Not much positive is said about dependency, yet we all experience it. Often times, we just don’t know it. We depend on our roads to be there and to be passable. We depend on clean water coming into our house and the ‘used’ water leaving it unseen or un-smelled. Many public services we never even think about until they are gone. The great black out in August of 2003 is an example of that. Dependency becomes a problem when it becomes inappropriate and there is no progress towards a different and more appropriate state. There are some people with great supervisory or physical needs may be dependent on a high level of care the rest of their lives and appropriately so. However, we would want them to make progress in the areas that can be developed.

When working with people who are in Recovery, we need to remember that they are each at their own level along the continuum. When we realize that, we are able to accept the person for where they are at and be there with them on their journey to the next level.

Tuesday, May 12, 2009

Odd Thoughts and Unheard Voices: a collection of unenfettered opinions of a non-normative consumer

Often, the voice of consumers is unheard. The voice of the greater powers and the more knowledgeable persons prevails - even in the realm of where the focus is meant to be on consumers and their recovery.

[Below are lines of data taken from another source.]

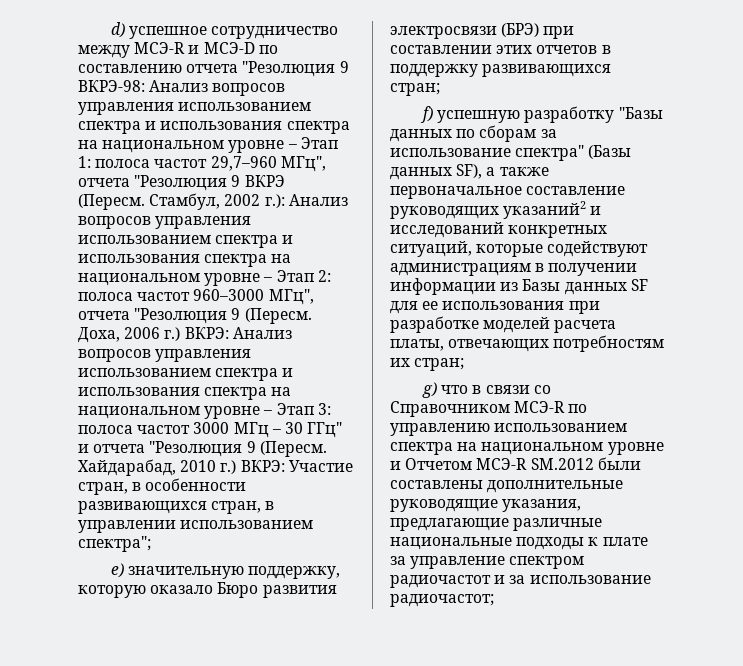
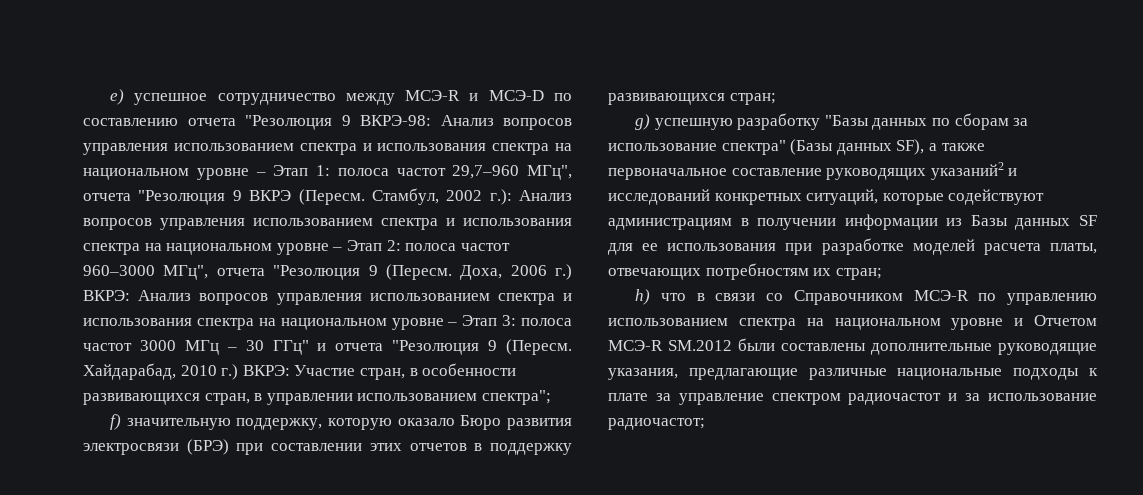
- d) успешное сотрудничество между МСЭ-R и МСЭ-D по составлению отчета "Резолюция 9 ВКРЭ-98: Анализ вопросов управления использованием спектра и использования спектра на национальном уровне – Этап 1: полоса частот 29,7–960 МГц", отчета "Резолюция 9 ВКРЭ (Пересм.
+ e) успешное сотрудничество между МСЭ-R и МСЭ-D по составлению отчета "Резолюция 9 ВКРЭ-98: Анализ вопросов управления использованием спектра и использования спектра на национальном уровне – Этап 1: полоса частот 29,7–960 МГц", отчета "Резолюция 9 ВКРЭ (Пересм.
- е) значительную поддержку, которую оказало Бюро развития электросвязи (БРЭ) при составлении этих отчетов в поддержку развивающихся стран;
+ f) значительную поддержку, которую оказало Бюро развития электросвязи (БРЭ) при составлении этих отчетов в поддержку развивающихся стран;
- f) успешную разработку "Базы данных по сборам за использование спектра" (Базы данных SF), а также первоначальное составление руководящих указаний2 и исследований конкретных ситуаций, которые содействуют администрациям в получении информации из Базы данных SF для ее использования при разработке моделей расчета платы, отвечающих потребностям их стран;
+ g) успешную разработку "Базы данных по сборам за использование спектра" (Базы данных SF), а также первоначальное составление руководящих указаний2 и исследований конкретных ситуаций, которые содействуют администрациям в получении информации из Базы данных SF для ее использования при разработке моделей расчета платы, отвечающих потребностям их стран;
- g) что в связи со Справочником МСЭ-R по управлению использованием спектра на национальном уровне и Отчетом МСЭ-R SM.2012 были составлены дополнительные руководящие указания, предлагающие различные национальные подходы к плате за управление спектром радиочастот и за использование радиочастот;
+ h) что в связи со Справочником МСЭ-R по управлению использованием спектра на национальном уровне и Отчетом МСЭ-R SM.2012 были составлены дополнительные руководящие указания, предлагающие различные национальные подходы к плате за управление спектром радиочастот и за использование радиочастот;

I am an advocate for/with those who are identified as consumers in the mental heath system. This is a record of my 'odd' thoughts. They are my opinions and they are most commonly different in many circumstances. Odd can mean different and strange, but I like to also reference the phrase of 'odds and ends' - things that may not fit well in other places. Currently, I see this as a journal, but as time goes on, I intend on it to become a forum for other unheard voices to be heard so they can be taken to mind and heart.

Odd Thought: Enabling Personal Responsibility

Sometimes I think there are certain people in charge that naturally are very driven as competitors or as achievers and that these people will often expect others who are having trouble doing basic life tasks to pull themselves up by their boot straps when they may have had their boot straps cut or that the replacement boot straps they have been given by the people in charge are inadequate.

I have a model about the transition from dependency to interdependency. Most people are aware of the need to move from a dependent condition to an independent condition before you can arrive at an interdependent condition. I believe there are some other stages along the way, and adjustments need to be made in how empowerment can be facilitated for persons still on their journey to it.